Immunoengineering applies quantitative and materials-based approaches for the investigation of the immune system and for the development of therapeutic solutions for various diseases, such as infection, cancer, inflammatory diseases and age-related malfunctions. The design of immunomodulatory and cell therapies requires the precise understanding of immune cell formation and activation in primary, secondary and ectopic tertiary immune organs. However, the study of the immune system has long been limited to in vivo approaches, which often do not allow multidimensional control of intracellular and extracellular processes, and to 2D in vitro models, which lack physiological relevance. 3D models built with synthetic and natural materials enable the structural and functional recreation of immune tissues.
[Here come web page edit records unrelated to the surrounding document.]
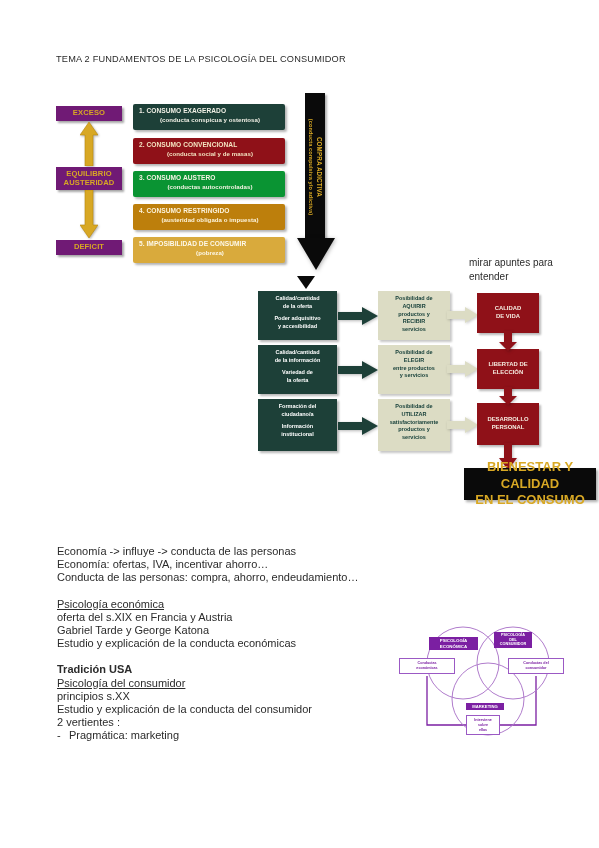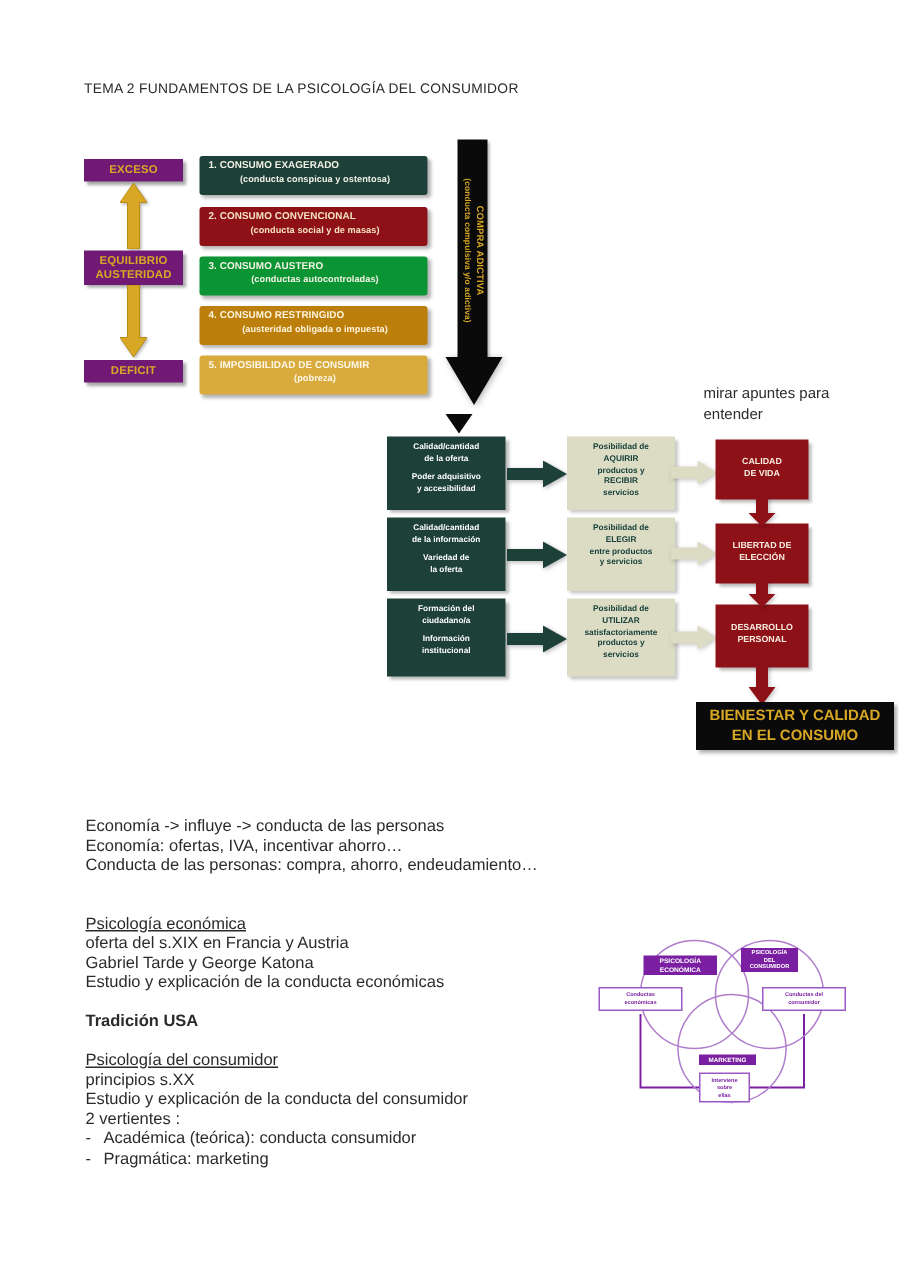--- a/index.html
+++ b/index.html
@@ -210,7 +210,7 @@
     height: 32px;
     background: #0a0a0a;
     color: #d8a824;
-    font-size: 10px;
+    font-size: 13px;
     font-weight: bold;
     text-align: center;
     line-height: 1.3;

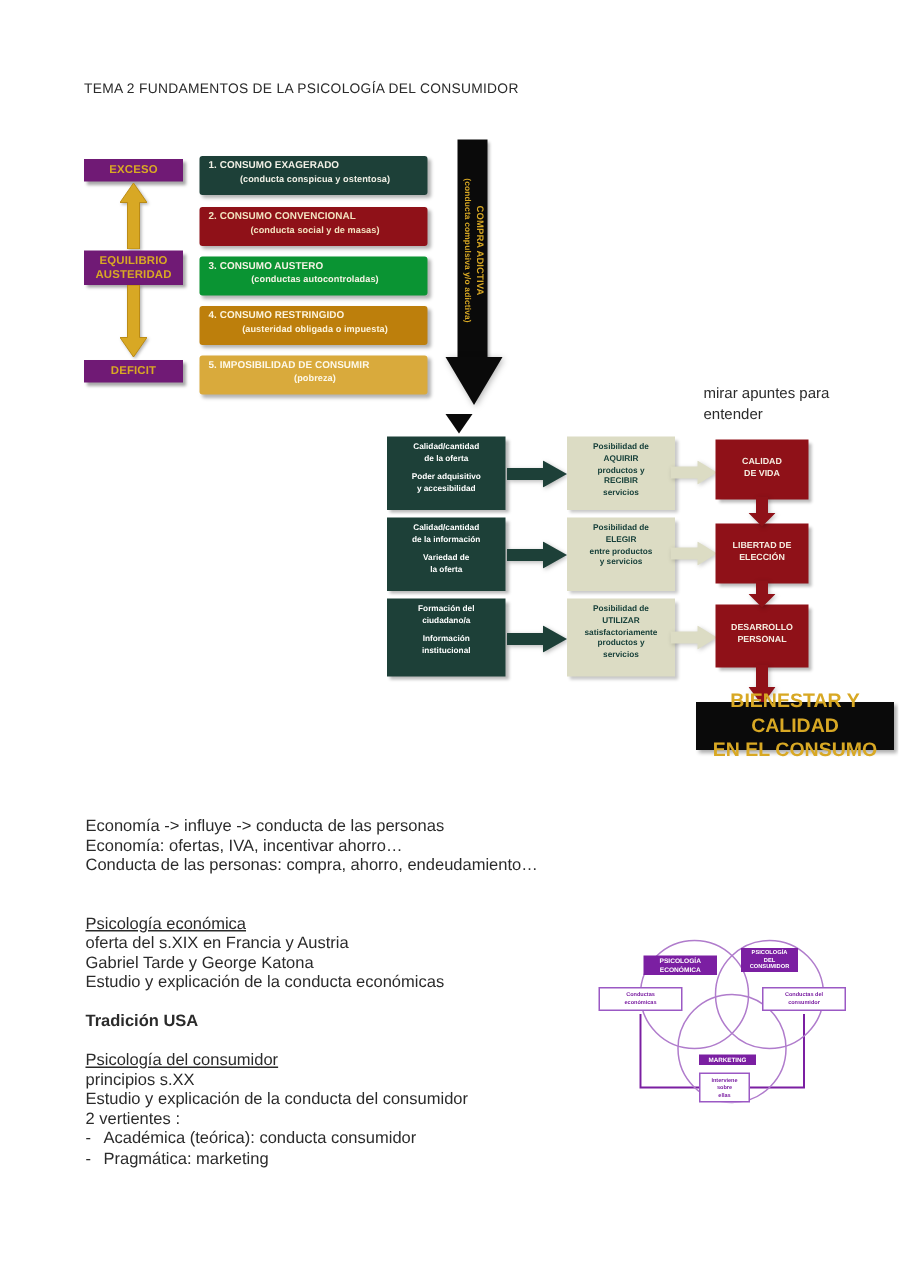--- a/index.html
+++ b/index.html
@@ -272,7 +272,7 @@
     color: #2b2b2b;
   }
   #notes .bold { font-weight: bold; }
-  #notes .under { text-decoration: underline; margin-top: 12px; }
+  #notes .under { text-decoration: underline; }
   #notes .blank { display: block; height: 13px; }
   #notes .dash  { display: inline-block; width: 12px; }
 

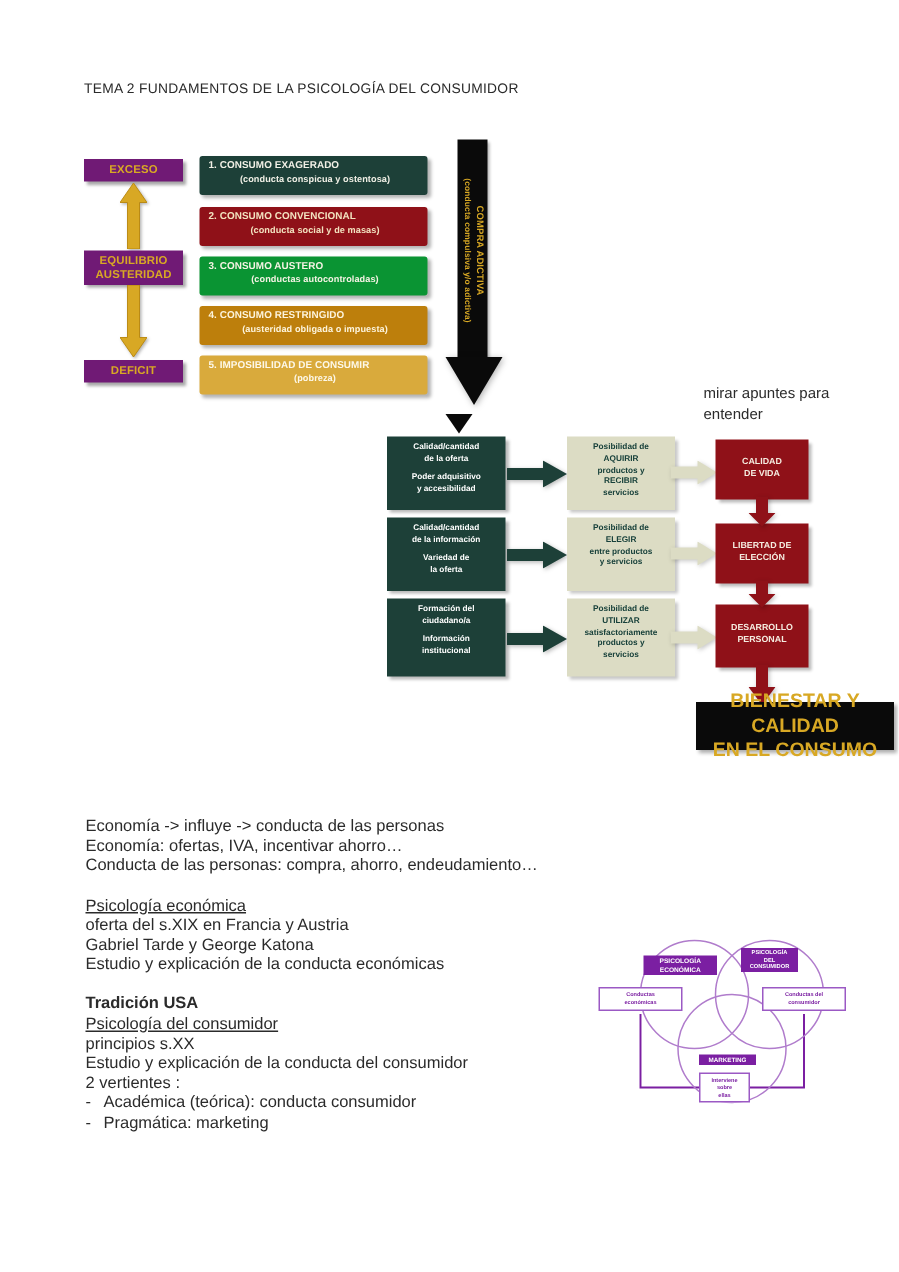--- a/index.html
+++ b/index.html
@@ -488,7 +488,6 @@
   <div>principios s.XX</div>
   <div>Estudio y explicación de la conducta del consumidor</div>
   <div>2 vertientes :</div>
-  <div><span class="dash">-</span><span>Académica (teórica): conducta consumidor</span></div>
   <div><span class="dash">-</span><span>Pragmática: marketing</span></div>
 </div>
These models are being explored for the investigation of immune function and dysfunction at the cell, tissue and organ levels. In this Review, we discuss 2D and 3D approaches for the engineering of primary, secondary and tertiary immune structures at multiple scales. We highlight important insights gained using these models and examine multiscale engineering strategies for the design and development of immunotherapies. Finally, dynamic 4D materials are investigated for their potential to provide stimuli-dependent and context-dependent scaffolds for the generation of immune organ models.

Conflict of interest statement

Competing interests The authors declare no competing interests.